Surrounded by Colleges
Although UMass is located in the center of a college area (Amherst is one mile away, Smith and Mt. Holyoke each only a short drive), the student's social life revolves around the co-educational population of the University campus, where the ratio is approximately six men to four women. The social life of the campus, in turn, revolves around the 14 fraternities, which are virtually the only place where students can bring dates (no women are allowed in men's rooms, or vice versa, and no liquor is allowed anywhere on campus except in fraternities). Thus on Saturday evenings the fraternities become official campus hosts, and the problem is not one of exclusiveness but of over-crowding. President Mather expects, however, that the new Student Union, to be built next year, will provide some of the room now badly needed for campus social activities.
There are several distinct advantages that the University of Massachusetts derives from being a state-supported institution, the most important of these being the low cost of the college education offered. Tuition at UMass costs $100 for a whole year, and officials estimate that the student's total expense for a school year should be only $800. Thus many students from low-income families are given access to a college education that would be denied them, and many others, by working during the summer or at term-time jobs, find it possible to have cars at school or to live in fraternity houses.
But there are, on the other hand, a number of disadvantages that the University of Massachusetts must accept along with the financial support of the Commonwealth.
Its students must, for one thing, resign themselves to at least two years of an R.O.T.C. course, since this is compulsory at all state universities, and they must thereby accept a campus atmosphere tinged for all with regimentation and militarism. ("It is disconcerting," said one professor, "to be talking about Plato and hear 'tramp, tramp, tramp' outside the window.")

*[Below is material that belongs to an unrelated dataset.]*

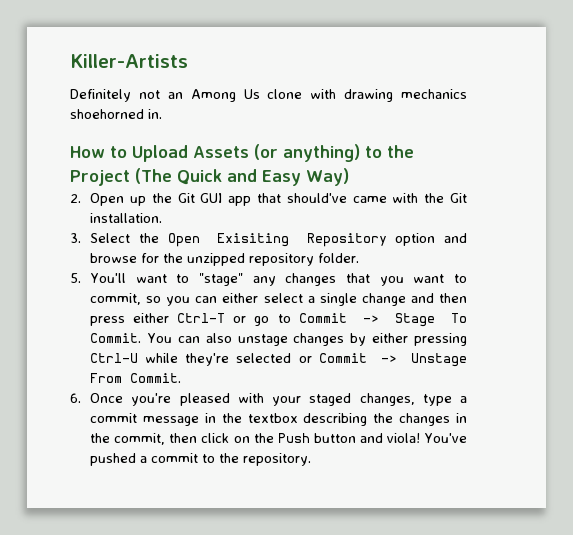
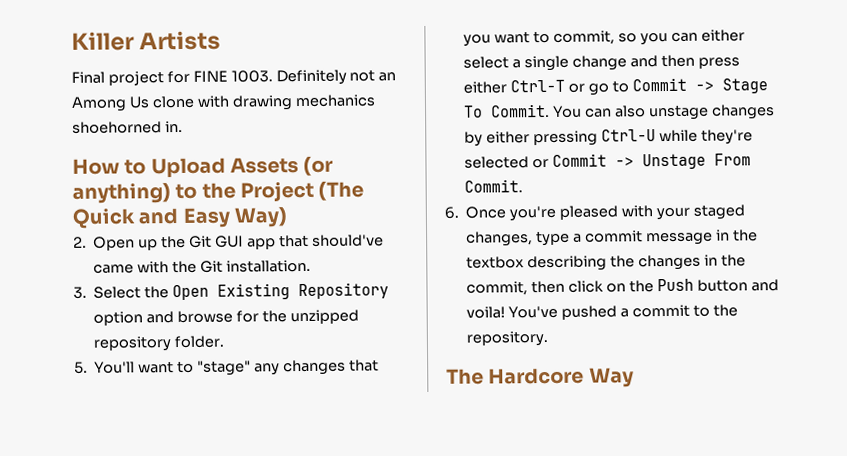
[70,54,188,68] Killer-Artists // -> [71,30,222,51] [71,70,273,86] Killer Artists // Final project for FINE 1003.
[217,233,290,247] Exisiting -> [217,283,291,300] Existing
[386,433,420,443] viola! -> [466,306,506,319] voila!
(312, 459) none -> [446,367,634,388] // The Hardcore Way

Also, the University cannot always avoid the political and religious issues which arise when a legislative body is the ultimate director of an educational institution. There can be no chapel on campus, for example, and no chaplain on the University payroll; and courses in religion can not be counted for full credit on a student's record.
Political Pitfalls
President Mather is probably aware more than anyone else at UMass of the political pitfalls awaiting the careless public educator, and he treads an especially fine line between the two political parties. Since this is an election year he is being more careful than ever, and, as he puts it, will be "just a good boy until after the election."

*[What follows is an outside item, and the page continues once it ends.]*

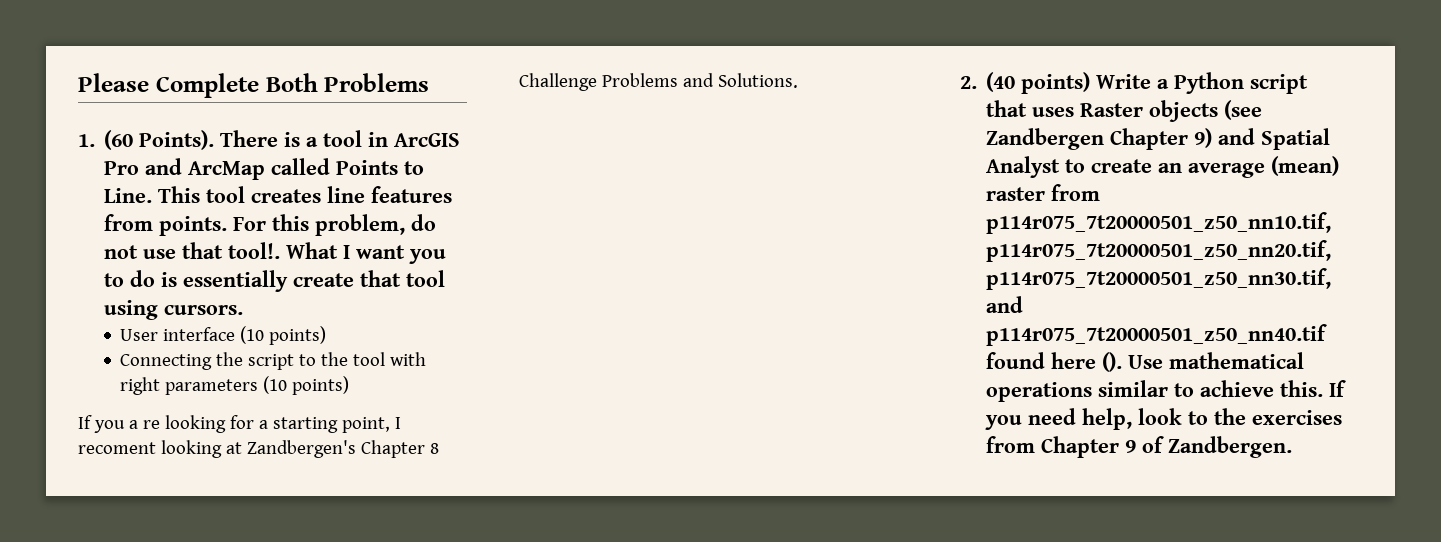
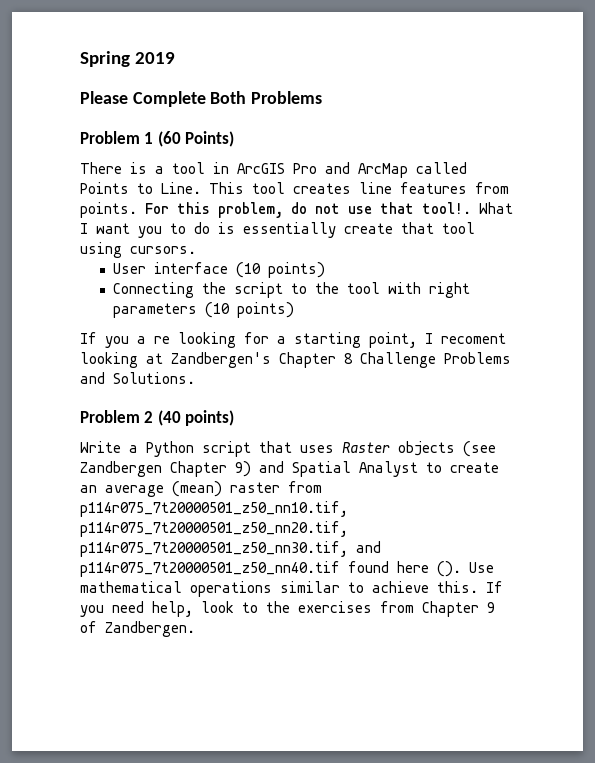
(78, 82) none -> [80,51,175,67] Spring 2019 //
[78,130,215,150] 1. (60 Points). -> [80,131,235,147] Problem 1 (60 Points) //
[960,76,977,89] 2. -> [80,410,154,423] Problem 2
(1091, 83) none -> (235, 418) //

But despite all the hazards of his job, political and otherwise, Mather can see something really worthwhile in the growth of the school he leads.
"Who knows," he wonders out loud as he looks out of his office window across the rolling Massachusetts campus, "may-be someday a cure for cancer will be discovered down there on the other side of the pond (where the University's science buildings are located). After all, streptomycin was found at Rutgers, not Princeton," he says. "A man with brains can go a long way on the campus of a land-grant college," the President adds.